WHAT THIS TASK INVOLVES: Copy out every entry precisely.

(Structured diff data)
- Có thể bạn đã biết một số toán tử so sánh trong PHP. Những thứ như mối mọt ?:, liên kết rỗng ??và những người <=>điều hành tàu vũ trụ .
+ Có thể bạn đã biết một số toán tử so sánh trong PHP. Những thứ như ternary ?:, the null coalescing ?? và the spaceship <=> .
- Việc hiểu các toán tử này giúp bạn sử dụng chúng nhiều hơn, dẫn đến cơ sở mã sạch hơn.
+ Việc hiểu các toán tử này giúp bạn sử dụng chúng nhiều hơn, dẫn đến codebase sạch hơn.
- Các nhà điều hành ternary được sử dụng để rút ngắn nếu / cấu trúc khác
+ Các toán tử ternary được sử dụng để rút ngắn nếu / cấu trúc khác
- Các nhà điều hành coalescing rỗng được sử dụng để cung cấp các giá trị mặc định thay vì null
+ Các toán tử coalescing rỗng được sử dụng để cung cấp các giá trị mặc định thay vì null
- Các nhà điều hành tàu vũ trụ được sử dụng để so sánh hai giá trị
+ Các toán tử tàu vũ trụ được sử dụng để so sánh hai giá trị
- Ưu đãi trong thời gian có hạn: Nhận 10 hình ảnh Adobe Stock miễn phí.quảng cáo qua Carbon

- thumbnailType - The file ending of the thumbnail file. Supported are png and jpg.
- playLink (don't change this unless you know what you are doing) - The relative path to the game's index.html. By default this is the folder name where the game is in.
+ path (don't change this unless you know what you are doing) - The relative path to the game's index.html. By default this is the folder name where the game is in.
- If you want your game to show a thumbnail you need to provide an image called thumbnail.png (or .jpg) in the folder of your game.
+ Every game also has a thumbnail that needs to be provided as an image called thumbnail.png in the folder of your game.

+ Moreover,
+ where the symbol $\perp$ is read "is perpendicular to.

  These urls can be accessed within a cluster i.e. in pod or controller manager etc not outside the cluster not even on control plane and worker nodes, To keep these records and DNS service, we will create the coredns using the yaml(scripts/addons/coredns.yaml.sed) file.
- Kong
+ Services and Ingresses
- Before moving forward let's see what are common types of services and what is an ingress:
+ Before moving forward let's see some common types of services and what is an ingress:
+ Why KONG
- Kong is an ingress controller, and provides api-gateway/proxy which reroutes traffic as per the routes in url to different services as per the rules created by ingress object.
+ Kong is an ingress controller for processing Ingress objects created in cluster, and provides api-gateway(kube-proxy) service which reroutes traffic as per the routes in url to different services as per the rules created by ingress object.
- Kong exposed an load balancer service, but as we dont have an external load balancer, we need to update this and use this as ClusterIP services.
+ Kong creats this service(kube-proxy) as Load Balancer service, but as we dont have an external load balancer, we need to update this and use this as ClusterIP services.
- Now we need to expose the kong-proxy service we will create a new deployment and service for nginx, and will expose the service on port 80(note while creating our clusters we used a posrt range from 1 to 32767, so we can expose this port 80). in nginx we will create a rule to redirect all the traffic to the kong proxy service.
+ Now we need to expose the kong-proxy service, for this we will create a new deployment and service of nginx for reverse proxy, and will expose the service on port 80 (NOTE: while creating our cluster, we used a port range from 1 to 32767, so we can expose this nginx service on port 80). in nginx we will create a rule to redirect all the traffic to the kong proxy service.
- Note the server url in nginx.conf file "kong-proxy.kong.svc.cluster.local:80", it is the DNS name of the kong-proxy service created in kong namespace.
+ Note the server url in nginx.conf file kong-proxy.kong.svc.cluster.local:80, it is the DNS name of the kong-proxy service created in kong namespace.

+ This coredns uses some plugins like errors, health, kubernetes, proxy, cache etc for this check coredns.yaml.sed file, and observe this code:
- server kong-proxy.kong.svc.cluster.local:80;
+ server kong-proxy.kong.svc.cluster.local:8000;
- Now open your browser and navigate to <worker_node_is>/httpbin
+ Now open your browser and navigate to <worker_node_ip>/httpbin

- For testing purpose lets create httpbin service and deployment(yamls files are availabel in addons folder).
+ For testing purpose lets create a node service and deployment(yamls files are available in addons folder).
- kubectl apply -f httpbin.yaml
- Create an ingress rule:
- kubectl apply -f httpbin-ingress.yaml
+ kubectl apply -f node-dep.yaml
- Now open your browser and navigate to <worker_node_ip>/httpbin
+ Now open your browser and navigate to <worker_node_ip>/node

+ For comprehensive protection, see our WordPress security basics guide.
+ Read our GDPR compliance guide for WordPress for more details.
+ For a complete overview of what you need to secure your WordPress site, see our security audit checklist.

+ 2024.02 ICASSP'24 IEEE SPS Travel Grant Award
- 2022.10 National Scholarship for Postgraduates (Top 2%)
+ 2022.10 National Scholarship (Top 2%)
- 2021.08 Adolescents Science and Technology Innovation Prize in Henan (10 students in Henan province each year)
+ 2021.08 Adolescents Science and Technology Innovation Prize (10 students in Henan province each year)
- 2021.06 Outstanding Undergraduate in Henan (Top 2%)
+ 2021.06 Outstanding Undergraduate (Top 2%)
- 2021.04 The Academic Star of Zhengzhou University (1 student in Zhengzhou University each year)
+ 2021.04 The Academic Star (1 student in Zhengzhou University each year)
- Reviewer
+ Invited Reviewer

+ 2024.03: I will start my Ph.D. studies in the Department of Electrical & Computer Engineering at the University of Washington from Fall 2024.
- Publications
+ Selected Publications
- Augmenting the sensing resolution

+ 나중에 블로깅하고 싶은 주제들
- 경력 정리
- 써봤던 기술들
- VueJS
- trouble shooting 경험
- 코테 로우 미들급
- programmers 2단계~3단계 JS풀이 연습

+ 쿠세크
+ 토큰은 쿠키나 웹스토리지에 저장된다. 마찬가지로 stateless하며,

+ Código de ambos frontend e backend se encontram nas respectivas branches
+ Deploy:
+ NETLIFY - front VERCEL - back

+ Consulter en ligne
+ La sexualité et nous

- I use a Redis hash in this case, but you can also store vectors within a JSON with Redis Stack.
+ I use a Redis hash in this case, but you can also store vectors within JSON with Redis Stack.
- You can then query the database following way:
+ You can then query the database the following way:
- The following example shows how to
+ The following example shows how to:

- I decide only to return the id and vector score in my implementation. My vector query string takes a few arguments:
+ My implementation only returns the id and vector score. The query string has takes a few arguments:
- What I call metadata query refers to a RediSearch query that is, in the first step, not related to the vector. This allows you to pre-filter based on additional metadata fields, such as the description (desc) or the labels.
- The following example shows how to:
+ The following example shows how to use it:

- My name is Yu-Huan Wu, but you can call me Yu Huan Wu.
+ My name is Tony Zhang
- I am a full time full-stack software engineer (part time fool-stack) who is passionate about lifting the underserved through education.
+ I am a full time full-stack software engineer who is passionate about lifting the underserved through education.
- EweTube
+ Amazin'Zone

RESULT OF THE TASK:
- Có thể bạn đã biết một số toán tử so sánh trong PHP. Những thứ như mối mọt ?:, liên kết rỗng ??và những người <=>điều hành tàu vũ trụ .
+ Có thể bạn đã biết một số toán tử so sánh trong PHP. Những thứ như ternary ?:, the null coalescing ?? và the spaceship <=> .
- Việc hiểu các toán tử này giúp bạn sử dụng chúng nhiều hơn, dẫn đến cơ sở mã sạch hơn.
+ Việc hiểu các toán tử này giúp bạn sử dụng chúng nhiều hơn, dẫn đến codebase sạch hơn.
- Các nhà điều hành ternary được sử dụng để rút ngắn nếu / cấu trúc khác
+ Các toán tử ternary được sử dụng để rút ngắn nếu / cấu trúc khác
- Các nhà điều hành coalescing rỗng được sử dụng để cung cấp các giá trị mặc định thay vì null
+ Các toán tử coalescing rỗng được sử dụng để cung cấp các giá trị mặc định thay vì null
- Các nhà điều hành tàu vũ trụ được sử dụng để so sánh hai giá trị
+ Các toán tử tàu vũ trụ được sử dụng để so sánh hai giá trị
- Ưu đãi trong thời gian có hạn: Nhận 10 hình ảnh Adobe Stock miễn phí.quảng cáo qua Carbon

- thumbnailType - The file ending of the thumbnail file. Supported are png and jpg.
- playLink (don't change this unless you know what you are doing) - The relative path to the game's index.html. By default this is the folder name where the game is in.
+ path (don't change this unless you know what you are doing) - The relative path to the game's index.html. By default this is the folder name where the game is in.
- If you want your game to show a thumbnail you need to provide an image called thumbnail.png (or .jpg) in the folder of your game.
+ Every game also has a thumbnail that needs to be provided as an image called thumbnail.png in the folder of your game.

+ Moreover,
+ where the symbol $\perp$ is read "is perpendicular to.

  These urls can be accessed within a cluster i.e. in pod or controller manager etc not outside the cluster not even on control plane and worker nodes, To keep these records and DNS service, we will create the coredns using the yaml(scripts/addons/coredns.yaml.sed) file.
- Kong
+ Services and Ingresses
- Before moving forward let's see what are common types of services and what is an ingress:
+ Before moving forward let's see some common types of services and what is an ingress:
+ Why KONG
- Kong is an ingress controller, and provides api-gateway/proxy which reroutes traffic as per the routes in url to different services as per the rules created by ingress object.
+ Kong is an ingress controller for processing Ingress objects created in cluster, and provides api-gateway(kube-proxy) service which reroutes traffic as per the routes in url to different services as per the rules created by ingress object.
- Kong exposed an load balancer service, but as we dont have an external load balancer, we need to update this and use this as ClusterIP services.
+ Kong creats this service(kube-proxy) as Load Balancer service, but as we dont have an external load balancer, we need to update this and use this as ClusterIP services.
- Now we need to expose the kong-proxy service we will create a new deployment and service for nginx, and will expose the service on port 80(note while creating our clusters we used a posrt range from 1 to 32767, so we can expose this port 80). in nginx we will create a rule to redirect all the traffic to the kong proxy service.
+ Now we need to expose the kong-proxy service, for this we will create a new deployment and service of nginx for reverse proxy, and will expose the service on port 80 (NOTE: while creating our cluster, we used a port range from 1 to 32767, so we can expose this nginx service on port 80). in nginx we will create a rule to redirect all the traffic to the kong proxy service.
- Note the server url in nginx.conf file "kong-proxy.kong.svc.cluster.local:80", it is the DNS name of the kong-proxy service created in kong namespace.
+ Note the server url in nginx.conf file kong-proxy.kong.svc.cluster.local:80, it is the DNS name of the kong-proxy service created in kong namespace.

+ This coredns uses some plugins like errors, health, kubernetes, proxy, cache etc for this check coredns.yaml.sed file, and observe this code:
- server kong-proxy.kong.svc.cluster.local:80;
+ server kong-proxy.kong.svc.cluster.local:8000;
- Now open your browser and navigate to <worker_node_is>/httpbin
+ Now open your browser and navigate to <worker_node_ip>/httpbin

- For testing purpose lets create httpbin service and deployment(yamls files are availabel in addons folder).
+ For testing purpose lets create a node service and deployment(yamls files are available in addons folder).
- kubectl apply -f httpbin.yaml
- Create an ingress rule:
- kubectl apply -f httpbin-ingress.yaml
+ kubectl apply -f node-dep.yaml
- Now open your browser and navigate to <worker_node_ip>/httpbin
+ Now open your browser and navigate to <worker_node_ip>/node

+ For comprehensive protection, see our WordPress security basics guide.
+ Read our GDPR compliance guide for WordPress for more details.
+ For a complete overview of what you need to secure your WordPress site, see our security audit checklist.

+ 2024.02 ICASSP'24 IEEE SPS Travel Grant Award
- 2022.10 National Scholarship for Postgraduates (Top 2%)
+ 2022.10 National Scholarship (Top 2%)
- 2021.08 Adolescents Science and Technology Innovation Prize in Henan (10 students in Henan province each year)
+ 2021.08 Adolescents Science and Technology Innovation Prize (10 students in Henan province each year)
- 2021.06 Outstanding Undergraduate in Henan (Top 2%)
+ 2021.06 Outstanding Undergraduate (Top 2%)
- 2021.04 The Academic Star of Zhengzhou University (1 student in Zhengzhou University each year)
+ 2021.04 The Academic Star (1 student in Zhengzhou University each year)
- Reviewer
+ Invited Reviewer

+ 2024.03: I will start my Ph.D. studies in the Department of Electrical & Computer Engineering at the University of Washington from Fall 2024.
- Publications
+ Selected Publications
- Augmenting the sensing resolution

+ 나중에 블로깅하고 싶은 주제들
- 경력 정리
- 써봤던 기술들
- VueJS
- trouble shooting 경험
- 코테 로우 미들급
- programmers 2단계~3단계 JS풀이 연습

+ 쿠세크
+ 토큰은 쿠키나 웹스토리지에 저장된다. 마찬가지로 stateless하며,

+ Código de ambos frontend e backend se encontram nas respectivas branches
+ Deploy:
+ NETLIFY - front VERCEL - back

+ Consulter en ligne
+ La sexualité et nous

- I use a Redis hash in this case, but you can also store vectors within a JSON with Redis Stack.
+ I use a Redis hash in this case, but you can also store vectors within JSON with Redis Stack.
- You can then query the database following way:
+ You can then query the database the following way:
- The following example shows how to
+ The following example shows how to:

- I decide only to return the id and vector score in my implementation. My vector query string takes a few arguments:
+ My implementation only returns the id and vector score. The query string has takes a few arguments:
- What I call metadata query refers to a RediSearch query that is, in the first step, not related to the vector. This allows you to pre-filter based on additional metadata fields, such as the description (desc) or the labels.
- The following example shows how to:
+ The following example shows how to use it:

- My name is Yu-Huan Wu, but you can call me Yu Huan Wu.
+ My name is Tony Zhang
- I am a full time full-stack software engineer (part time fool-stack) who is passionate about lifting the underserved through education.
+ I am a full time full-stack software engineer who is passionate about lifting the underserved through education.
- EweTube
+ Amazin'Zone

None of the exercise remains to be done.